The "fry bread" of the various U.S. Indigenous tribes is indeed a product of, the reservation system. However, much of the folklore surrounding it must be examined more closely. For instance, the U.S. government did not provide powdered milk until well into the twentieth century. In fact commercial production of powdered milk on any scale did not occur in the U.S. until 1904.
Similarly, vegetable oil was not commercially available to the U.S. government or consumers until after 1911 when Procter & Gamble began production of refined, hydrogenated cottonseed oil.
Baking powder was not commercially available until well after the civil war. In the U.S., Joseph and Cornelius Hoagland and William Ziegler developed the earliest commercial baking powder in 1866 and founded the Royal Baking Powder Company. It became the largest manufacturer of baking powder in the U.S. Government contracts didn't come until 1877.
It should be obvious that the ingredients of Indigenous American "fry bread", particularly Navajo "fry bread" came from what the government really supplied. That is flour, water, salt, sugar, yeast (until 1877) and lard. Baking powder may have come after 1877. Powdered milk and vegetable oil weren't available until the 20th century.
In fact, the earliest process in the English-speaking world to produce evaporated milk (and that wasn't powdered) was by William Newton who patented a vacuum process for evaporated milk as early as 1837. In 1847, T. S. Grimwade took a British patent on a vacum procedure that produced a highly condensed bottled milk to which potassium nitrate was added as a preservative (Blyth 1882). The Grimwade process was further refined in 1855 to produce a powderd milk to which sugar and calcium carbonate were added (Blyth 1882, Hunziker 1920). Neither process was commercialized in Britain, and only the condensed milk process was a commercial success in England (Hunziker 1920).
In the U.S. in 1856, after three years of refining a vacum evaporation process, Gail Borden began production of canned condensed milk. His efforts were only successful after forming a partnership in 1857 with financier Jeremiah Wilbank, with whom he founded the New York Condensed Milk Company (later renamed the Borden Company in 1899). They obtained large government contracts during and after the Civil War to produce Eagle Brand Condensed Milk, a brand sold in stores today (Frantz 1951). At the end of the Civil War, a patent pending in 1857 was reissued and finally granted to Borden on 14 November 1865 (Borden 1865). Although his process could produce powdered milk, Borden's company never ventured beyond the production of condensed milk until the 20th century.

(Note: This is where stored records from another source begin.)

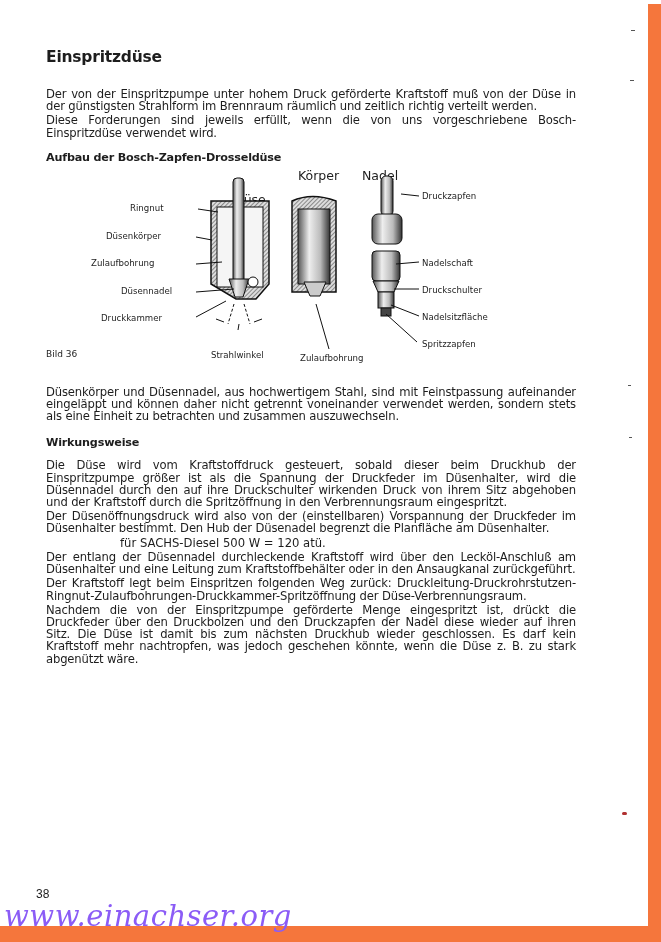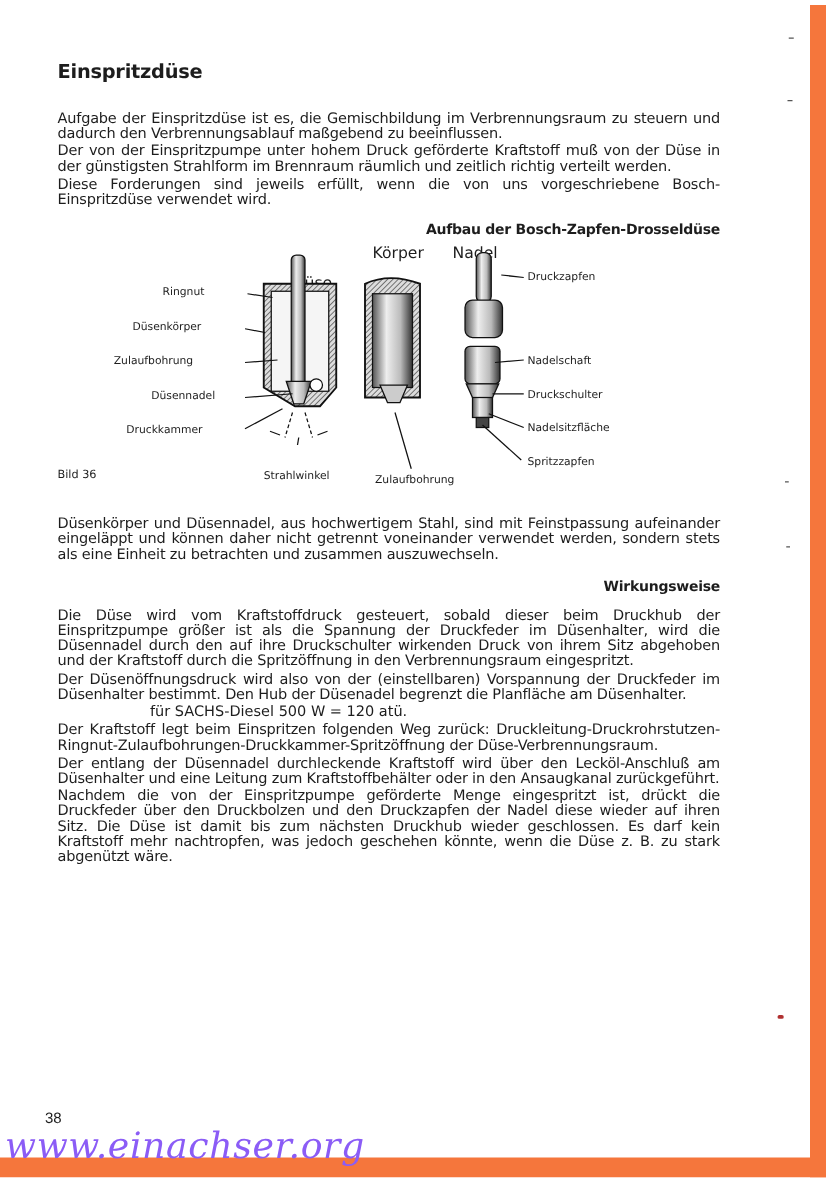--- a/index.html
+++ b/index.html
@@ -22,21 +22,21 @@
   }
   h1.title {
     margin: 0; font-size: 15.5px; font-weight: bold; letter-spacing: -0.2px;
   }
   .para {
     font-size: 11.6px; line-height: 12.2px; text-align: justify;
     margin: 0; letter-spacing: -0.15px;
   }
   .para + .para { margin-top: 2px; }
   .subhead {
-    font-size: 11.2px; font-weight: bold; margin: 0; letter-spacing: -0.2px; text-align: right;
+    font-size: 11.2px; font-weight: bold; margin: 0; letter-spacing: -0.2px;
   }
   .figure {
     position: relative; width: 530px; height: 200px;
   }
   .fig-title {
     position: absolute; font-size: 12.5px; top: 4px;
   }
   .callout {
     position: absolute; font-size: 8.6px; white-space: nowrap;
   }
@@ -64,21 +64,20 @@
 <div class="speck" style="left:631px;top:30px;width:4px;height:1px;"></div>
 <div class="speck" style="left:630px;top:80px;width:4px;height:1px;"></div>
 <div class="speck" style="left:628px;top:385px;width:3px;height:1px;"></div>
 <div class="speck" style="left:629px;top:437px;width:3px;height:1px;"></div>
 <div class="speck" style="left:622px;top:812px;width:5px;height:3px;background:#b03030;border-radius:2px;"></div>
 
 <div class="page">
   <h1 class="title">Einspritzdüse</h1>
 
   <div style="height:22px"></div>
-  <p class="para">Aufgabe der Einspritzdüse ist es, die Gemischbildung im Verbrennungsraum zu steuern und dadurch den Verbrennungsablauf maßgebend zu beeinflussen.</p>
   <p class="para">Der von der Einspritzpumpe unter hohem Druck geförderte Kraftstoff muß von der Düse in der günstigsten Strahlform im Brennraum räumlich und zeitlich richtig verteilt werden.</p>
   <p class="para">Diese Forderungen sind jeweils erfüllt, wenn die von uns vorgeschriebene Bosch-Einspritzdüse verwendet wird.</p>
 
   <div style="height:12px"></div>
   <h2 class="subhead">Aufbau der Bosch-Zapfen-Drosseldüse</h2>
 
   <div class="figure">
     <span class="fig-title" style="left:188px;margin-top:24px;">Düse</span>
     <span class="fig-title" style="left:252px;">Körper</span>
     <span class="fig-title" style="left:316px;">Nadel</span>
@@ -164,19 +163,19 @@
   <h2 class="subhead">Wirkungsweise</h2>
   <div style="height:10px"></div>
 
   <p class="para">Die Düse wird vom Kraftstoffdruck gesteuert, sobald dieser beim Druckhub der Einspritzpumpe größer ist als die Spannung der Druckfeder im Düsenhalter, wird die Düsennadel durch den auf ihre Druckschulter wirkenden Druck von ihrem Sitz abgehoben und der Kraftstoff durch die Spritzöffnung in den Verbrennungsraum eingespritzt.</p>
   <p class="para">Der Düsenöffnungsdruck wird also von der (einstellbaren) Vorspannung der Druckfeder im Düsenhalter bestimmt. Den Hub der Düsenadel begrenzt die Planfläche am Düsenhalter.</p>
 
   <div class="spec">
     <div>für SACHS-Diesel 500 W = 120 atü.</div>
   </div>
 
+  <p class="para">Der entlang der Düsennadel durchleckende Kraftstoff wird über den Lecköl-Anschluß am Düsenhalter und eine Leitung zum Kraftstoffbehälter oder in den Ansaugkanal zurückgeführt.</p>
   <p class="para">Der Kraftstoff legt beim Einspritzen folgenden Weg zurück: Druckleitung-Druckrohrstutzen-Ringnut-Zulaufbohrungen-Druckkammer-Spritzöffnung der Düse-Verbrennungsraum.</p>
-  <p class="para">Der entlang der Düsennadel durchleckende Kraftstoff wird über den Lecköl-Anschluß am Düsenhalter und eine Leitung zum Kraftstoffbehälter oder in den Ansaugkanal zurückgeführt.</p>
   <p class="para">Nachdem die von der Einspritzpumpe geförderte Menge eingespritzt ist, drückt die Druckfeder über den Druckbolzen und den Druckzapfen der Nadel diese wieder auf ihren Sitz. Die Düse ist damit bis zum nächsten Druckhub wieder geschlossen. Es darf kein Kraftstoff mehr nachtropfen, was jedoch geschehen könnte, wenn die Düse z. B. zu stark abgenützt wäre.</p>
 </div>
 
 <div class="page-number">38</div>
 <div class="watermark">www.einachser.org</div>
 
 </body></html>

From the late nineteenth century on, manufacturers continued to search for a process to convert skim and whole milk into a form still more durable than canned milk, and cheaper to handle and package in large volumes (Mendelson 2008). The first large-scale U.S. manufacture of powdered milk was by Chester E. Gray, who invented a device to produce powdered milk by a vacum spray process still used today. With Aage Jensen, his partner, Gray began commercial production in 1904 at the Central Creamery in Ferndale, California (Ferndale Museum 2004). He received a U.S. patent on his invention in 1913 (Gray 1913).
References
Blyth, A. W. 1882. Foods: Their Composition and Analysis: A Manual for the Use of Analytical Chemists and Others. Charles Griffin & Co., London, UK. p 265.
Borden, G. 1865. Improvements in Condensing Milk, U.S. Patent RE2103 E (Reissued 14 Nov. 1865), Assigned to Gail Borden. U.S. Patent and Trademark Office, Washington, DC.
Ferndale Museum. 2004. Ferndale. Arcadia Publishing Co., San Francisco, CA. p. 36-40.
Frantz, J. B. 1951. Gail Borden: Dairyman To A Nation. University of Oklahoma Press, Norman, OK.
Gray, C. E. 1913. Apparatus for desiccating liquids, U.S. Patent 1,078,848, Assigned to Chester E. Gray (18 Nov. 1913). U.S. Patent and Trademark Office, Washington, DC.
Hunziker, O. F. 1920. Condensed Milk and Milk Powder, 3rd ed. Published by Author, La Grange, IL. p 277.
Mendelson, A. 2008. Milk: The Surprising Story of Milk Through the Ages. Alfred A. Knopf, New York, NY. p. 81-82.